El último en dormirse

Fuimos de campamento con la escuela. Era una actividad fuera de lo común. Implicaba muchas horas de estar todos juntos, y sin tener que ir a clases. Era como una clase de gimnasia que duraba todo el fin de semana. Nos encantaba. Jugábamos a toda clase de deportes, y teníamos un tiempo casi ilimitado para hacerlo. Sólo había interrupciones para comer y dormir. Y después de jugar a la pelota todo el día, comer nos venía bien.

Lo que no queríamos era dormir, porque queríamos estirar la experiencia todo lo posible. Pero no podíamos quedarnos andando por ahí. Dormir era obligatorio, y las autoridades del campamento se ocupaban de que estuviéramos en nuestras respectivas cabañas (se trataba de un campamento sólo nominal).

Eso sí: una vez dentro de las cabañas, no nos molestaban.
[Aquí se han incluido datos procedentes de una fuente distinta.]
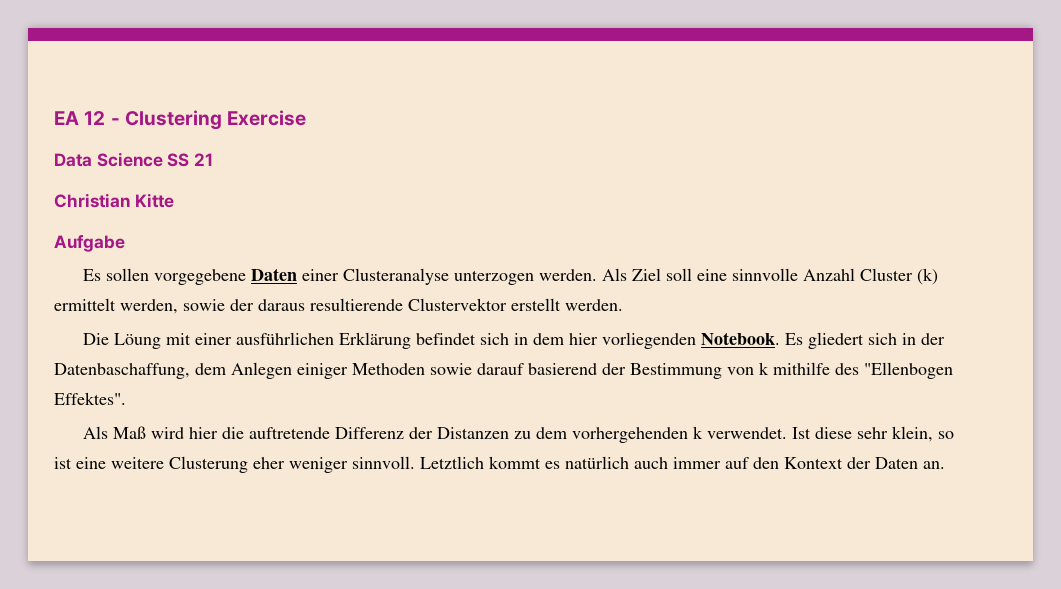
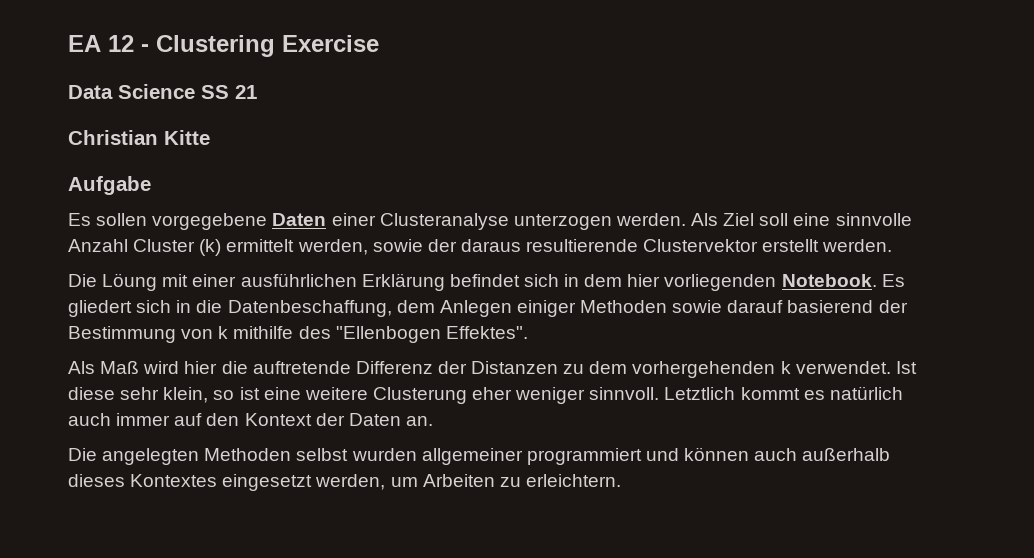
[920,333,945,345] [54,363,190,379] der Datenbaschaffung, -> [196,300,392,317] die Datenbeschaffung,
(945, 465) none -> [68,447,891,465] [68,474,621,491] // Die angelegten Methoden selbst wurden allgemeiner programmiert und können auch außerhalb dieses Kontextes eingesetzt werden, um Arbeiten zu erleichtern.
Controlaban, sí, si teníamos la luz apagada, de manera que no podíamos dejarla prendida. Pero eso no significaba que no pudiéramos estar despiertos. Aprovechábamos para hablar, hacernos chistes, comentar lo sucedido durante el día, pensar qué podíamos hacer al siguiente.
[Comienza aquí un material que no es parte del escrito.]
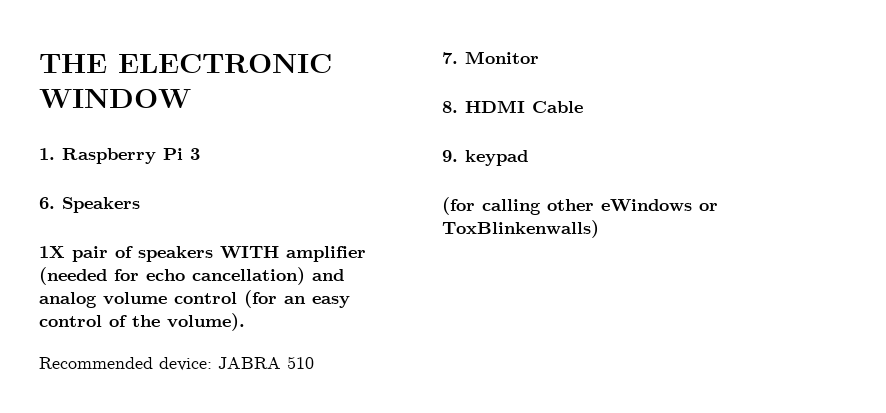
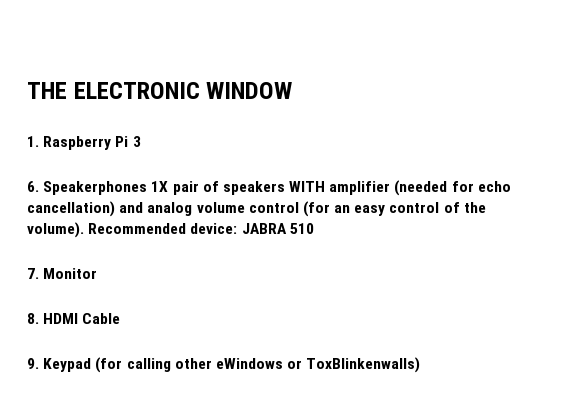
[62,197,140,213] Speakers // -> [43,181,148,195] Speakerphones
(245, 322) // -> (84, 230) none
[465,150,528,166] keypad // -> [43,358,92,372] Keypad

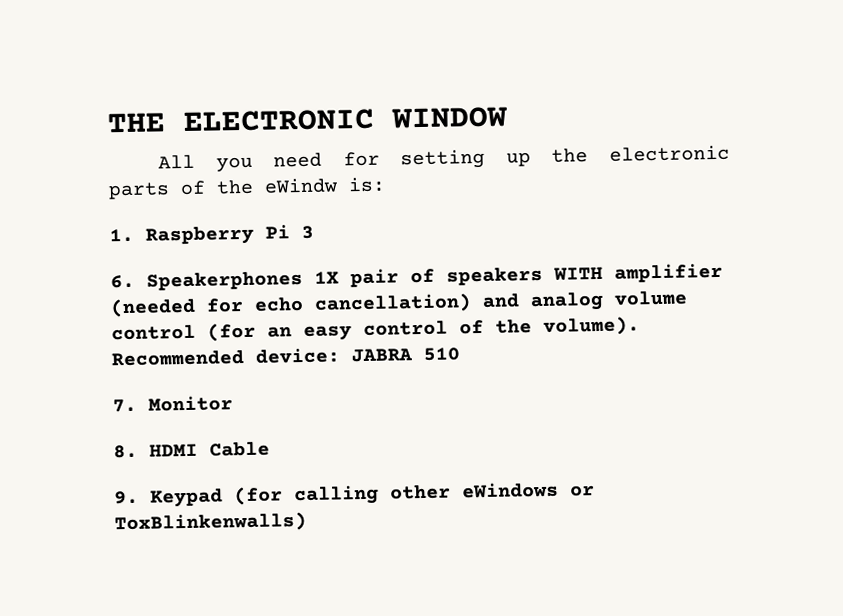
(293, 90) none -> [158,144,730,173] [108,176,386,200] // All you need for setting up the electronic parts of the eWindw is:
Nuestra conversación fue lo suficientemente fuerte como para que el profesor de gimnasia de la escuela, que era el coordinador del campamento, se diera cuenta de que no dormíamos. Entonces irrumpió en nuestra cabaña y nos habló un rato. Nos comentó la importancia de reponer energías después de un día tan agitado como el que acabábamos de tener. Nos dijo que a él también le encantaba pasar un día entero de deportes, y que siempre tenía ganas de jugar a algo. Y nos propuso un juego: ver quién era el último en dormirse.
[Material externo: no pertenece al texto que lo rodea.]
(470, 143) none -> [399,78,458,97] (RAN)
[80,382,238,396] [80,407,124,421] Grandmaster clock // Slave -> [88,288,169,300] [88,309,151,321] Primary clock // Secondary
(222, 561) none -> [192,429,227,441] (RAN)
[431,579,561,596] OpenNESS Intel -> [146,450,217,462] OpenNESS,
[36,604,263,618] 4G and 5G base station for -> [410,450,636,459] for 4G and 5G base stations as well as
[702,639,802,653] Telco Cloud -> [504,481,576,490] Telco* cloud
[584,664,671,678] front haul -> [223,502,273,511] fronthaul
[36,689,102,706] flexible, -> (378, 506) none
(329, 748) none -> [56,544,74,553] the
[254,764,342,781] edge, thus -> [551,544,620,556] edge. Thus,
De esta manera, supongo ahora, intentó canalizar nuestros instintos competitivos hacia algo más o menos sano. Lo que no se imaginó es qué tan en serio nos lo íbamos a tomar. Como estábamos entusiasmados con la competencia, decidimos hacer exactamente eso. Nos dedicamos muy metódicamente a demorar lo más posible en dormir.

Para lograrlo, era necesario conservar energía. Usarla sólo lo necesario para mantenernos despiertos. Si usábamos de menos, nos dormiríamos, y si usábamos de más, más temprano que tarde también nos dormiríamos. Entonces, gradualmente, fuimos haciendo el ejercicio de dejar de hablar y sólo mantener nuestra vigilia. Como estaba oscuro, lo único que podíamos hacer era pensar. Observábamos de refilón si los demás compañeros estaban dormidos. Los fui observando hasta que supe que todos dormían. El ganador era yo.

Fue una gran alegría, el broche de oro de un día inolvidable. Sin embargo, mi entusiasmo por el triunfo fue tan grande que me entusiasmé muchísimo. Pasé toda la noche intentando dormir, pero no hubo manera. La adrenalina de la competencia me mantuvo alerta.

A la mañana siguiente me proclamé ganador durante el desayuno. Sin embargo, el profesor de gimnasia me aclaró que el ganador iba a ser el último en dormirse, y como no había dormido, no había cumplido el requisito final. Por lo tanto, uno de mis compañeros fue declarado ganador.

La decisión me molestó tanto que me volví a la cabaña y me encerré. No quise ver a nadie. Me sentía traicionado, aunque no sabía bien por qué. Y mientras los demás se dedicaron otra vez a un día de deportes, permanecí solo, protestando la injusticia. Todos pensaron que me quedé durmiendo.